ここに集められているのは長年現地での経験を積み重ねてきた研究者だからこそ描き出し得る、ムスリムの生の現実だといえよう。本書が第1作目となるこのシリーズは、「イスラーム」と「ジェンダー」の二つの視角を組み合わせることで現在の諸問題を新たな枠組みで捉えなおそうとする「イスラーム・ジェンダー学」プロジェクトの成果である。その刊行の目的は、我々同様に生活や社会の問題に向き合うムスリムの実際の姿を伝えることであり、また漠然とした不安や嫌悪感に基づくイスラームに対する歪んだ見方や風評が生まれる背景を考察することだという。

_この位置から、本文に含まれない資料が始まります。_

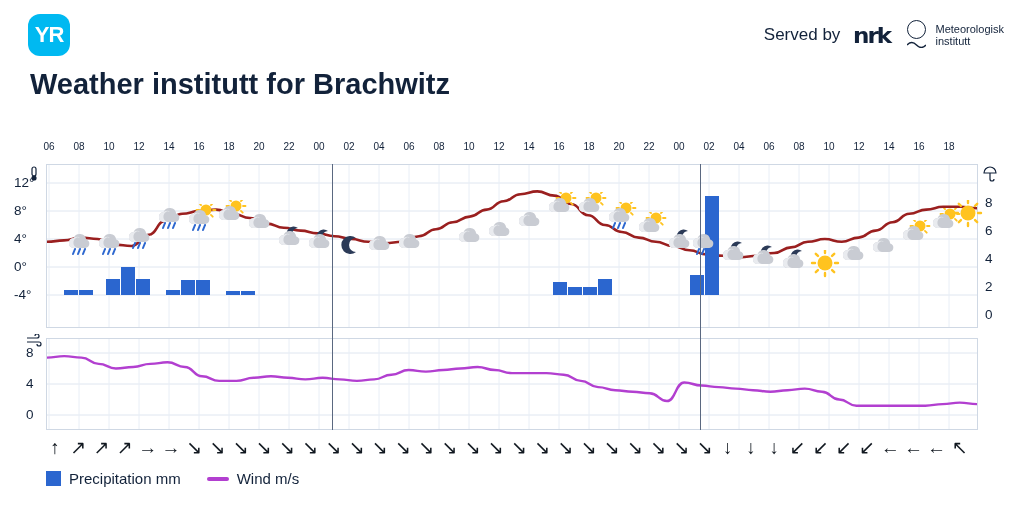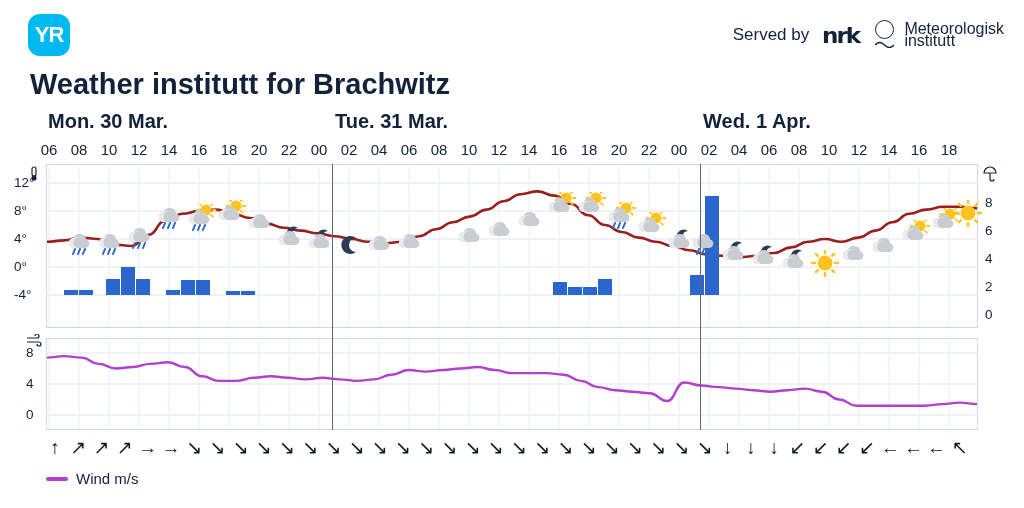--- a/index.html
+++ b/index.html
@@ -63,7 +63,7 @@
     width: 19px; height: 8px;
   }
   .met-text {
-    font-size: 16px;
+    font-size: 11px;
     line-height: 12px;
     color: #12223a;
   }

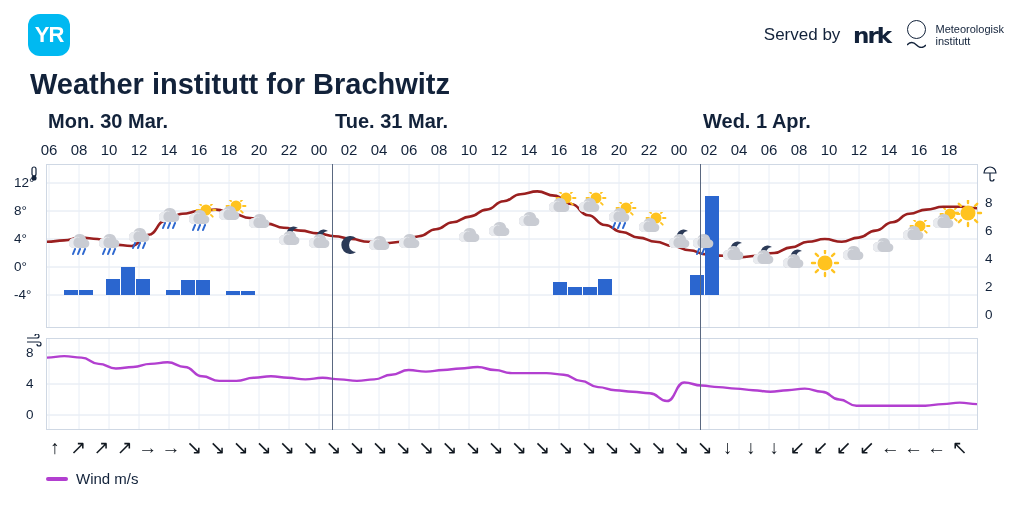--- a/index.html
+++ b/index.html
@@ -206,7 +206,6 @@
 
   <div class="title">Weather institutt for Brachwitz</div>
 
-  <div class="day-label" style="left:48px">Mon. 30 Mar.</div>
   <div class="day-label" style="left:335px">Tue. 31 Mar.</div>
   <div class="day-label" style="left:703px">Wed. 1 Apr.</div>
 

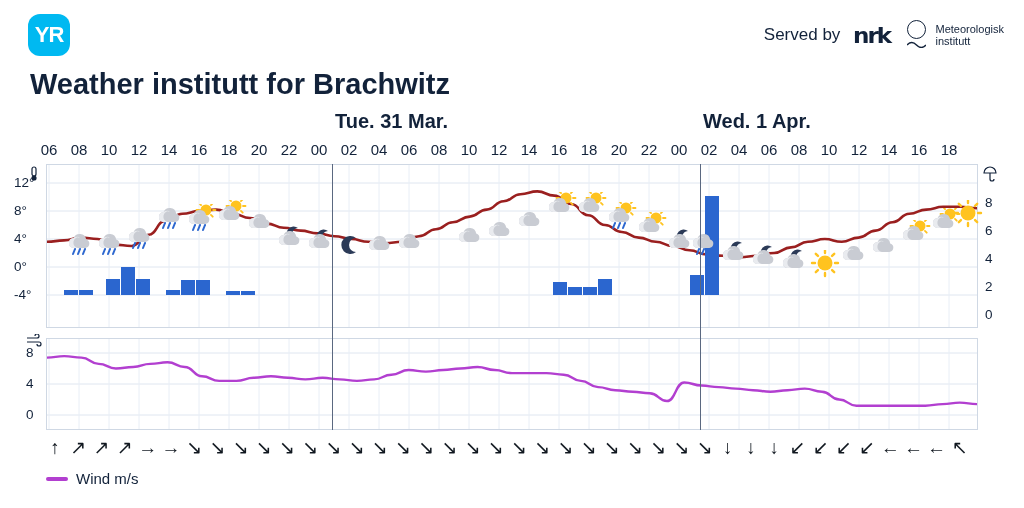--- a/index.html
+++ b/index.html
@@ -206,7 +206,6 @@
 
   <div class="title">Weather institutt for Brachwitz</div>
 
-  <div class="day-label" style="left:335px">Tue. 31 Mar.</div>
   <div class="day-label" style="left:703px">Wed. 1 Apr.</div>
 
   <div id="hours">

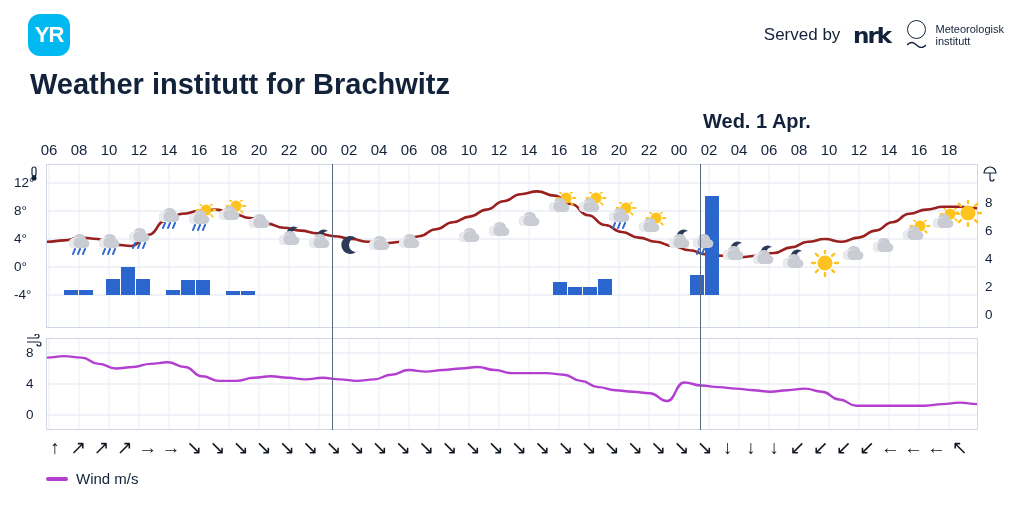--- a/index.html
+++ b/index.html
@@ -206,7 +206,6 @@
 
   <div class="title">Weather institutt for Brachwitz</div>
 
-  <div class="day-label" style="left:703px">Wed. 1 Apr.</div>
 
   <div id="hours">
       <div class="hour" style="left: 49px;">06</div>

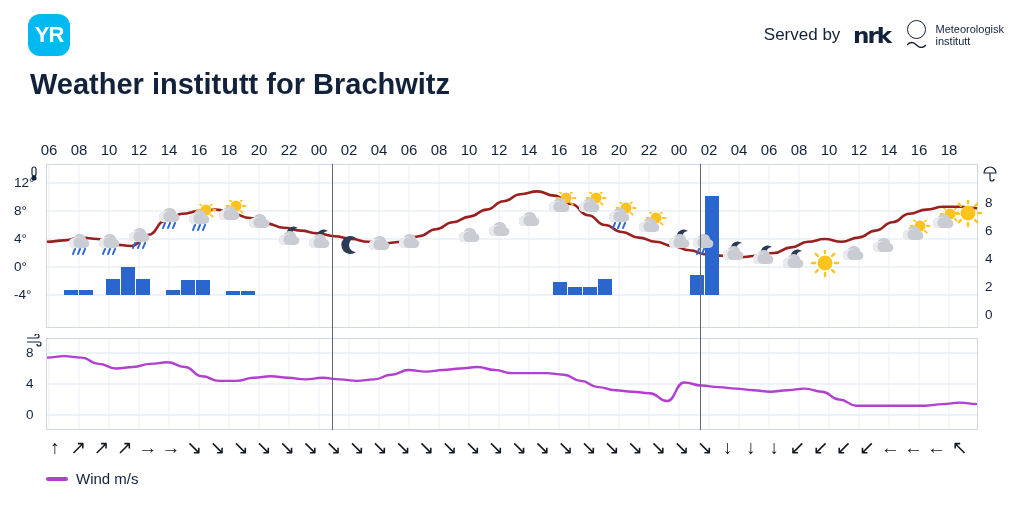--- a/index.html
+++ b/index.html
@@ -89,7 +89,7 @@
   .hour {
     position: absolute;
     top: 141px;
-    font-size: 15px;
+    font-size: 10px;
     color: #12223a;
     text-align: center;
     width: 24px;

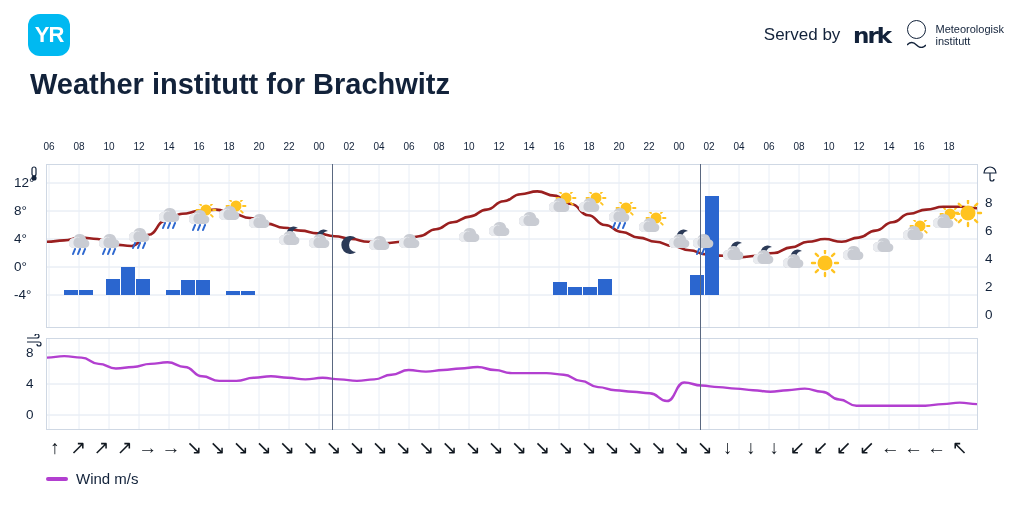--- a/index.html
+++ b/index.html
@@ -658,6 +658,10 @@
 
   <div class="legend">
     <div class="legend-item">
+      <span class="sw-prec"></span>
+      <span>Precipitation mm</span>
+    </div>
+    <div class="legend-item">
       <span class="sw-wind"></span>
       <span>Wind m/s</span>
     </div>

その意味で本書はムスリムの結婚と離婚の現実を、それらが抱える問題も含めつつ明らかにしたといえよう。惜しむらくは、サハラ以南アフリカが対象に含まれていないことである。これは日本において、サハラ以南アフリカのイスラーム研究とジェンダー研究の架橋が進んでいない現状を表すものかもしれない。
このシリーズでは、本書に続き「社会運動」「教育とエンパワーメント」「フィールド経験からの語り」「記憶と記録」といったテーマでの刊行が予定されている。続巻の刊行が待たれる。